Le bateau   CMA CGM LEA 085, transportant des bois de rose et de la vanille vient d’être arraisonné au port de Tamatave pour cause de trafic à grande échelle
Après avoir quitté Vohémar le 6 octobre dernier, ce bateau est actuellement arraisonné dans le port de Tamatave. Un arraisonnement qui prouve que des trafics à grande échelle ont lieu dans cette affaire. Selon nos informations, les auteurs de trafic qui sont des opérateurs bien connus auraient déjà alerté leurs protecteurs en haut lieu. Certaines sources affirment même que l’un d’eux, un concessionnaire de voitures proche de la HAT et des services des douanes, se démène pour débloquer la situation. Une tâche qui s’avèrera visiblement difficile puisque sentant que l’affaire en question pouvant mettre en danger l’ensemble de l’économie nationale, certaines autorités compétentes font actuellement bloc pour faire en sorte que la loi soit appliquée. En effet, il est question d’un fonds de 5 832 000 000 Ar qui devraient, en principe alimenter les caisses de l’Etat ainsi que d’un rapatriement de devises d’au moins 1 millions USD, car outre les bois de rose, au moins 4 conteneurs de vanille sont également embarqués dans ce navire. Selon toujours nos informations, l’un des expéditeurs de ces conteneurs de vanille n’a même pas transmis de dossiers au FINEX. Une manière en somme de contourner le rapatriement de devises à 27 USD.

Magouilles

Bref, le système de gestion actuel de la vanille favorise les magouilles. Des magouilles nées de la difficulté, sinon de l’impossibilité d’appliquer le fameux décret fixant des prix plancher pour la vanille. A savoir : 40 000/kg pour la vanille verte, 35 000/kg la vanille vrac ou préparée et USD 27.00/kg Fob à l’exportation.
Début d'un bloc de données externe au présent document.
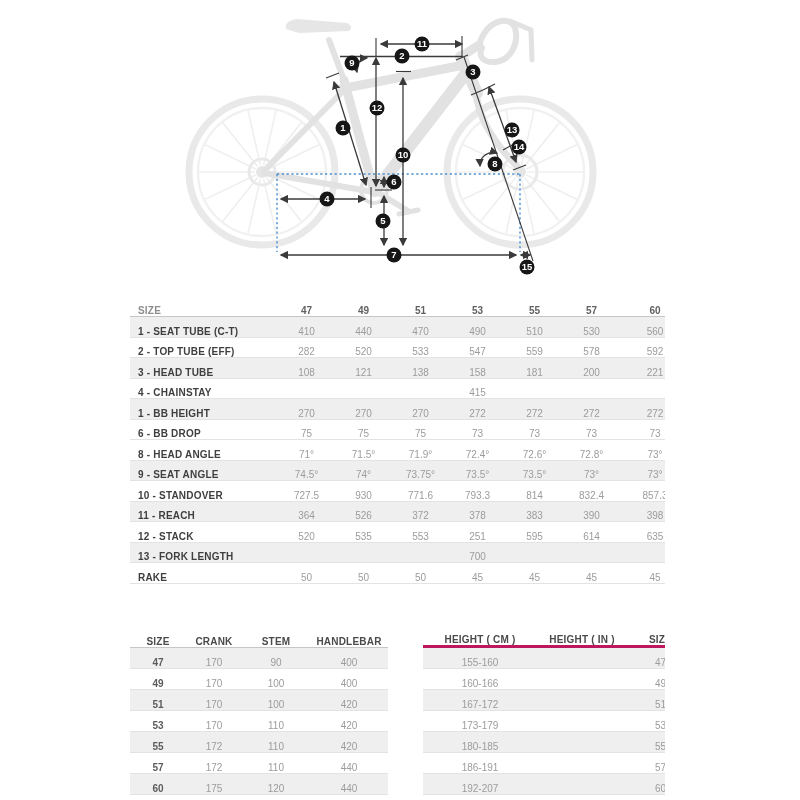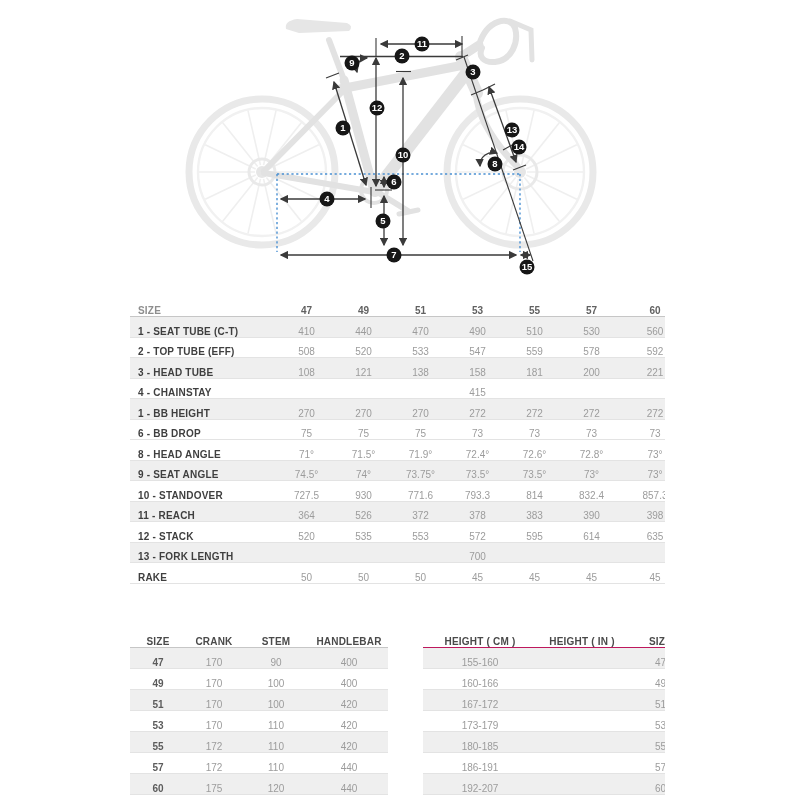--- a/index.html
+++ b/index.html
@@ -265,7 +265,7 @@
       </div>
       <div class="trow">
         <div class="cell lbl">2 - TOP TUBE (EFF)</div>
-        <div class="cell v">508</div>
+        <div class="cell v">282</div>
         <div class="cell v">520</div>
         <div class="cell v">533</div>
         <div class="cell v">547</div>

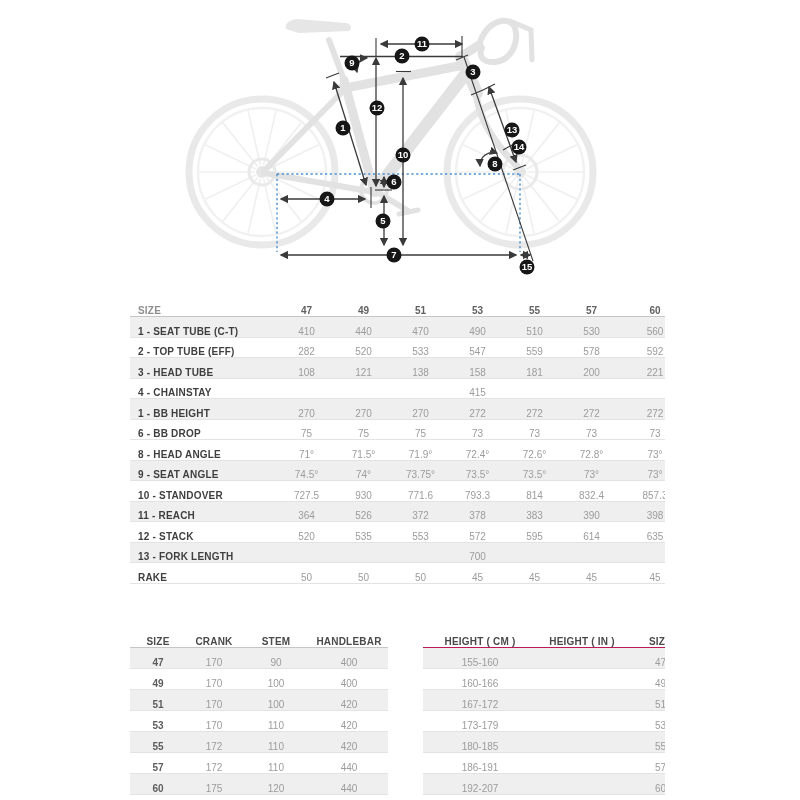--- a/index.html
+++ b/index.html
@@ -358,7 +358,7 @@
         <div class="cell v">520</div>
         <div class="cell v">535</div>
         <div class="cell v">553</div>
-        <div class="cell v">572</div>
+        <div class="cell v">251</div>
         <div class="cell v">595</div>
         <div class="cell v">614</div>
         <div class="cell v last">635</div>

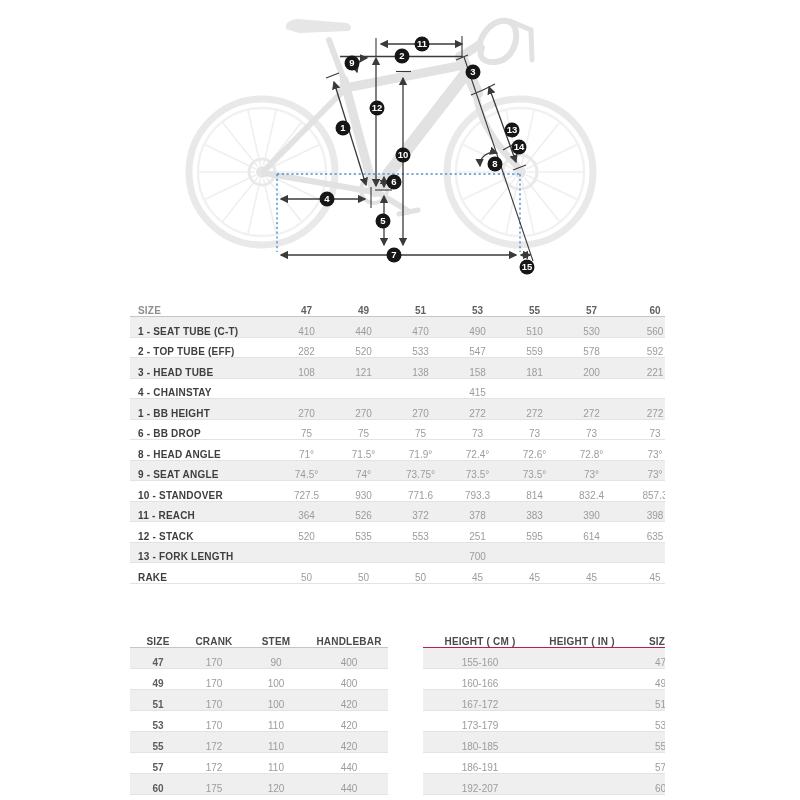--- a/index.html
+++ b/index.html
@@ -49,7 +49,7 @@
 
   #sizing{left:423px;top:627px;width:242px}
   #sizing .trow{width:271px;height:21px;font-size:10px}
-  #sizing .trow.hdr{border-bottom:1px solid #be185d}
+  #sizing .trow.hdr{border-bottom:3px solid #be185d}
   #sizing .s0{width:114px}#sizing .s1{width:90px}#sizing .s2{width:67px}
   #sizing .hdr .cell{font-weight:bold;color:#4a4a4a;letter-spacing:.2px}
   #sizing .cell{color:#9c9c9c}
Faut-il en effet rappeler que ces prix planchers n’ont jamais eu l’adhésion unanime des professionnels (principalement les exportateurs et les acheteurs industriels) de ce secteur ni même au sein de la Plateforme de concertation.
La majorité des exportateurs, qui ont d’ailleurs vécu du temps de l’intervention de l’Etat, est consciente du danger que représente la mise en place d’un prix minimum à l’exportation pour ne citer que le risque de non compétitivité de la vanille malgache.

Minorité

En fait, l’on reconnaît dans la filière vanille que cette décision profite surtout à une minorité d’exportateurs travaillant avec 2 ou 3 Traders qui misent sur des stocks conséquents (déjà positionnés en dehors du territoire national) équivalents au volume de la demande annuelle soit 2 000tonnes à 2 300tonnes. « L’application de ce décret permettra ainsi à ses commanditaires de bloquer les embarquements à partir de Madagascar d’une part et d’autre part de leur permettre l’écoulement de leur stock à l’étranger à un prix au-dessous de 27$ ». soutiennent des opérateurs de la vanille, qui ajoutent : « Si on apporte une vision analytique et approfondie à cette filière, le vrai problème ne se trouve pas au niveau prix qui, pourtant, devrait être régulé par la loi de l’Offre et de la Demande dans un contexte de mondialisation et de libéralisation économique ».

Catalyseur

Selon ces opérateurs qui militent toujours en faveur du libre marché : « le fond du dilemme  de la filière vanille réside sur un problème de stock non pas de prix ».  Bref, ces professionnels réclament de l’Etat son rôle de catalyseur pour les accompagner à sauver cette filière déjà au pied du danger. Des actions conjointes de lobbying sont plus que nécessaires pour, par exemple, rationaliser l’utilisation des dessins (fleur de vanille, par exemple) évoquant l’usage d’ingrédients naturels sur les étiquettes de produits finis.

Rapatriement

Aujourd’hui, avec le passage du navire CMA CGM LEA 085 à Vohémar, des magouilles sont en train de se faire pour échapper au rapatriement des devises à 27$ le kilo, en sachant que pour l’instant, les contrats même pour l’année 2010 se trouvent en dessous de ce prix plancher.
D’ailleurs, certaines indiscrétions font état de l’agissement d’un exportateur partisan de ce prix plancher qui est en train d’embarquer sur ce navire 4 conteneurs de 20’ déclarés à 27$ Fob mais celui-ci tenterait de faire une domiciliation fictive en faisant en sorte que sa domiciliation ou un quelconque document en douane ne soit pas transmis au service du FINEX (Finance Extérieur). Un autre opérateur aurait également fraudé sur la nature des produits exportés, en déclarant du café au lieu de la vanille. En tout cas, des mesures sévères s’imposent pour sauver cette filière.